## WHAT YOU WILL DO
Which of the lines below contain the string "size"? Copy each one.

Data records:
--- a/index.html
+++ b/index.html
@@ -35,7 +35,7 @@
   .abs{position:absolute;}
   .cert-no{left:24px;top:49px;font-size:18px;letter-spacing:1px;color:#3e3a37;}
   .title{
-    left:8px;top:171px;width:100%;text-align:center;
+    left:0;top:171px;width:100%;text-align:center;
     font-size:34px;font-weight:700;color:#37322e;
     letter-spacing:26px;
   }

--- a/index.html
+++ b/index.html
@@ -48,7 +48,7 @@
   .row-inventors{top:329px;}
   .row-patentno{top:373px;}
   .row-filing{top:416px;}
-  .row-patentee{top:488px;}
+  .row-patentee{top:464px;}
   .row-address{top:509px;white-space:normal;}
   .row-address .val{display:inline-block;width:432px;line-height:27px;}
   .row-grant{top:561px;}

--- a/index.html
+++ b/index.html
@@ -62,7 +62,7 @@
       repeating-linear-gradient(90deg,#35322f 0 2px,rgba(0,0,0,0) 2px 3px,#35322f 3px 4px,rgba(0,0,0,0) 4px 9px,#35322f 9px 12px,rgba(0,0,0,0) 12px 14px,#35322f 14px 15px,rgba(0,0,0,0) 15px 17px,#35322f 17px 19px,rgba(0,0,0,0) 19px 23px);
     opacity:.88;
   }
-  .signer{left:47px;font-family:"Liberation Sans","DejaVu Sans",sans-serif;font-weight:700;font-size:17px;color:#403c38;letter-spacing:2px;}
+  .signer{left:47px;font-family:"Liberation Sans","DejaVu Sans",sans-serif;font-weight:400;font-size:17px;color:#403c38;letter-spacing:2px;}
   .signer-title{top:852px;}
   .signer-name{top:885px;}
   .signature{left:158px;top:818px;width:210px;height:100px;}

## RESULT BELOW
   .cert-no{left:24px;top:49px;font-size:18px;letter-spacing:1px;color:#3e3a37;}
     font-size:34px;font-weight:700;color:#37322e;
-  .signer{left:47px;font-family:"Liberation Sans","DejaVu Sans",sans-serif;font-weight:700;font-size:17px;color:#403c38;letter-spacing:2px;}
+  .signer{left:47px;font-family:"Liberation Sans","DejaVu Sans",sans-serif;font-weight:400;font-size:17px;color:#403c38;letter-spacing:2px;}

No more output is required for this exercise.